| About this task |
What is needed is an exact copy of the records below, with the pictures left out.

| Provided entries |

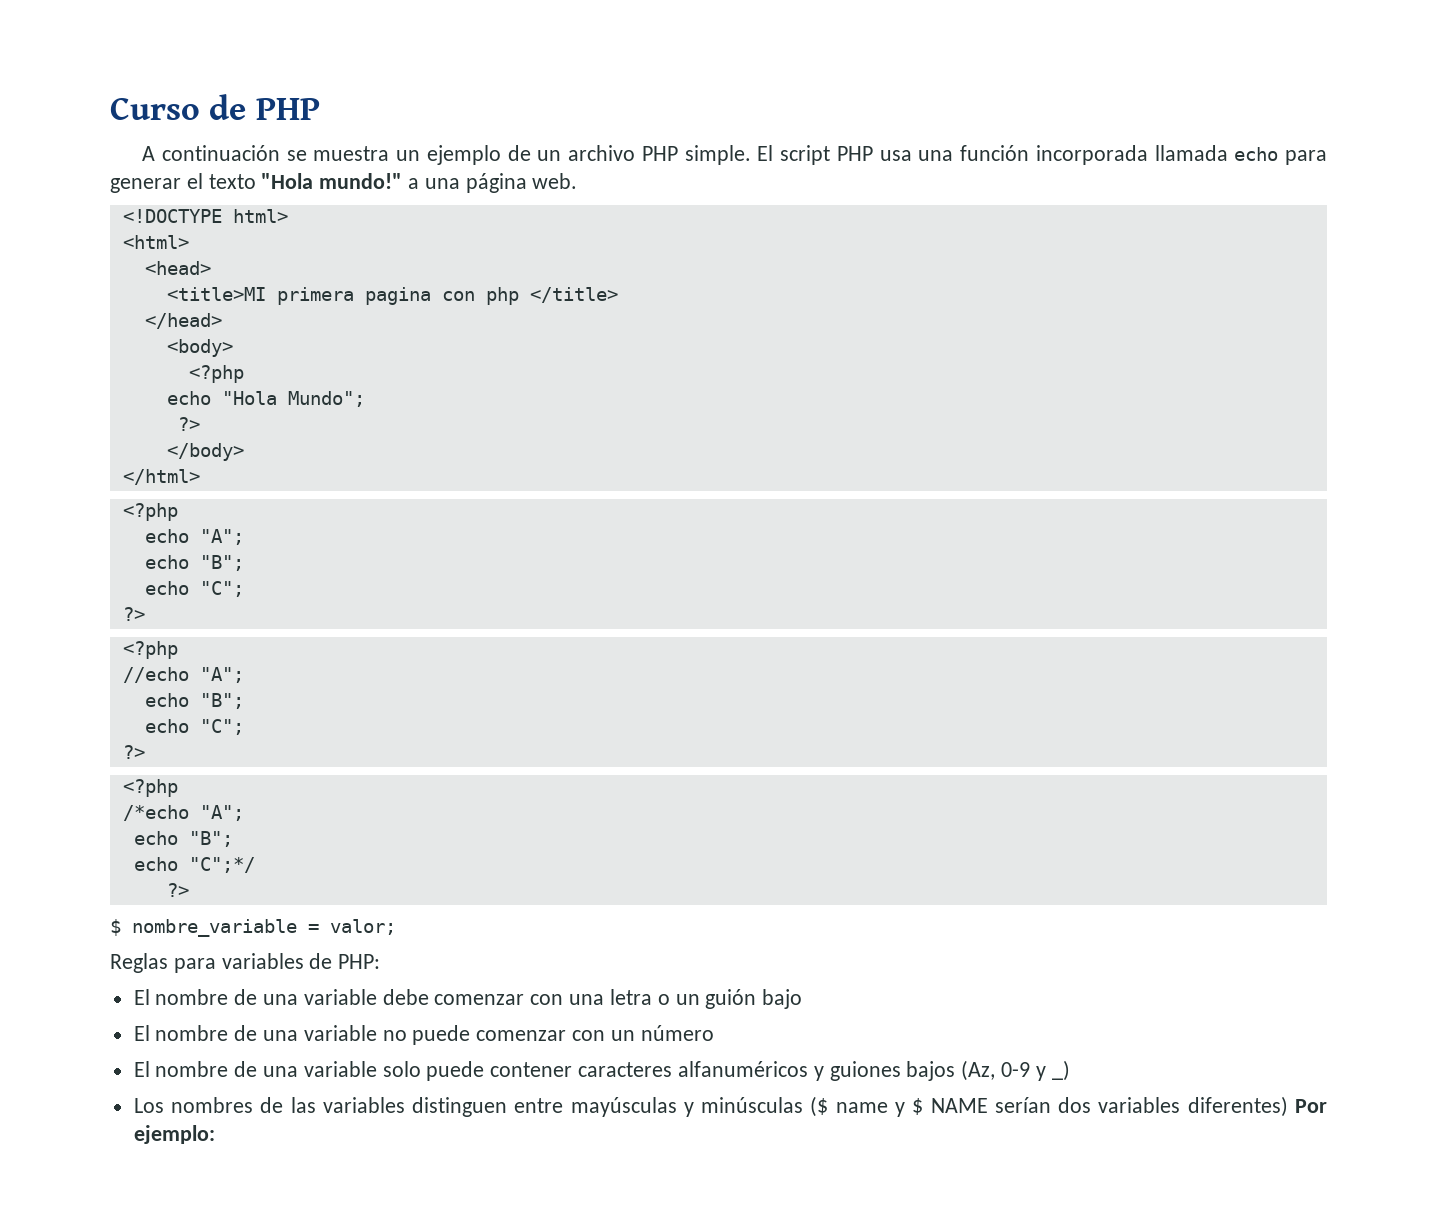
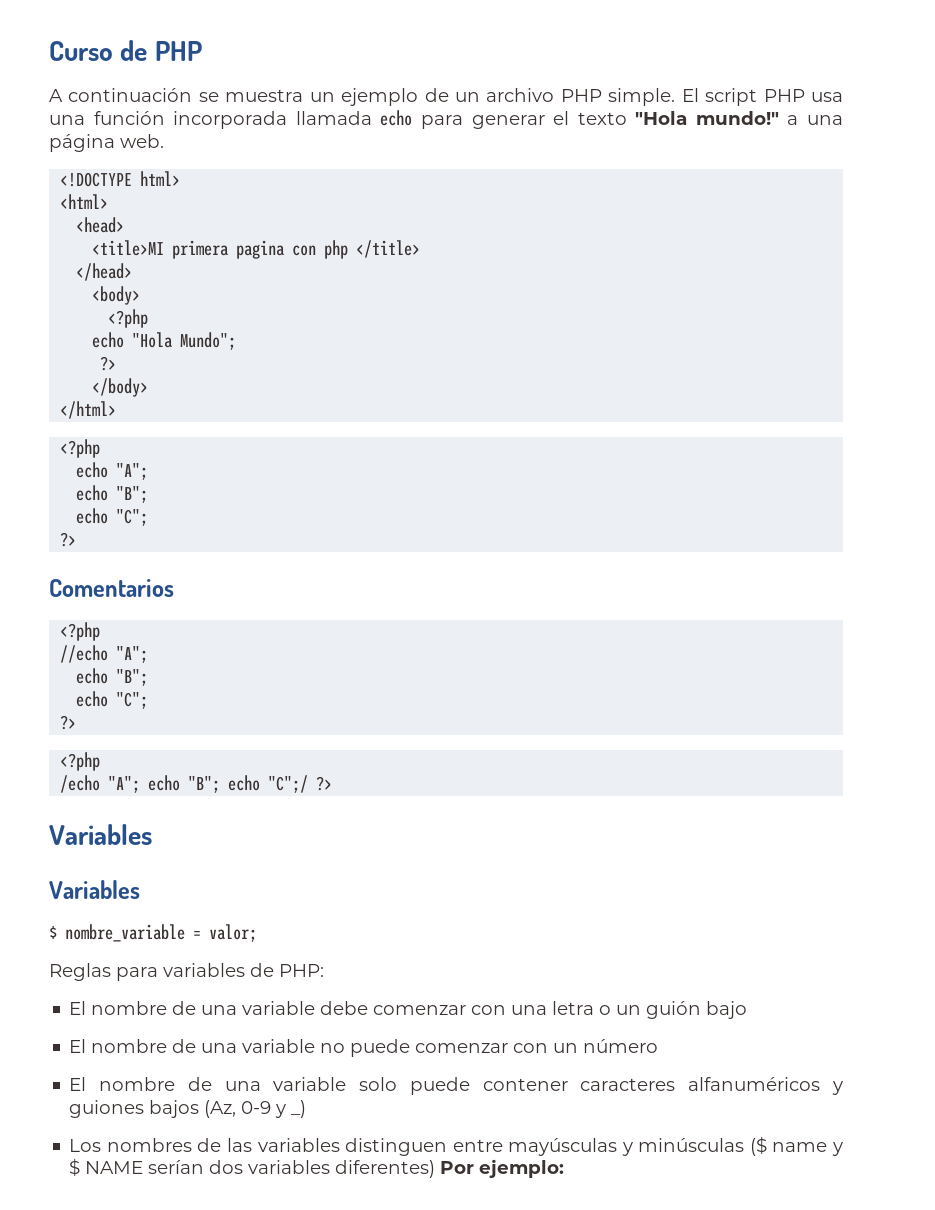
+ Comentarios
- /*echo "A";
- echo "B";
- echo "C";*/
- ?>
+ /echo "A"; echo "B"; echo "C";/ ?>
+ Variables
+ Variables

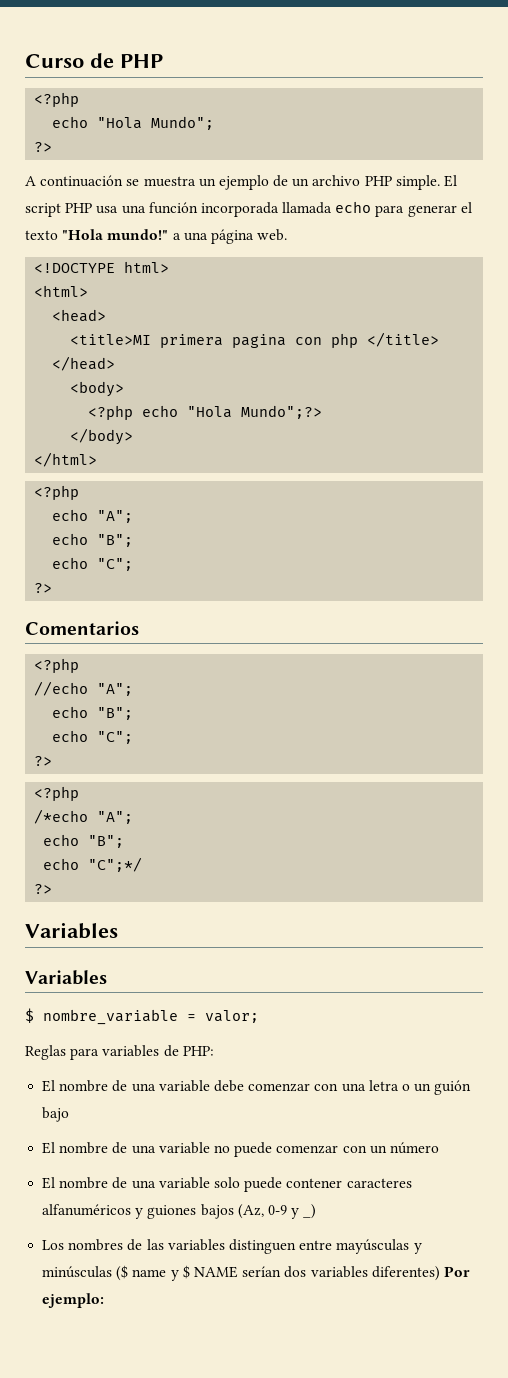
  Curso de PHP
+ <?php
+ echo "Hola Mundo";
+ ?>
  <body>
- <?php
- echo "Hola Mundo";
- ?>
+ <?php echo "Hola Mundo";?>
- /echo "A"; echo "B"; echo "C";/ ?>
+ /*echo "A";
+ echo "B";
+ echo "C";*/
+ ?>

| Solution to the exercise |
+ Comentarios
- /*echo "A";
- echo "B";
- echo "C";*/
- ?>
+ /echo "A"; echo "B"; echo "C";/ ?>
+ Variables
+ Variables

  Curso de PHP
+ <?php
+ echo "Hola Mundo";
+ ?>
  <body>
- <?php
- echo "Hola Mundo";
- ?>
+ <?php echo "Hola Mundo";?>
- /echo "A"; echo "B"; echo "C";/ ?>
+ /*echo "A";
+ echo "B";
+ echo "C";*/
+ ?>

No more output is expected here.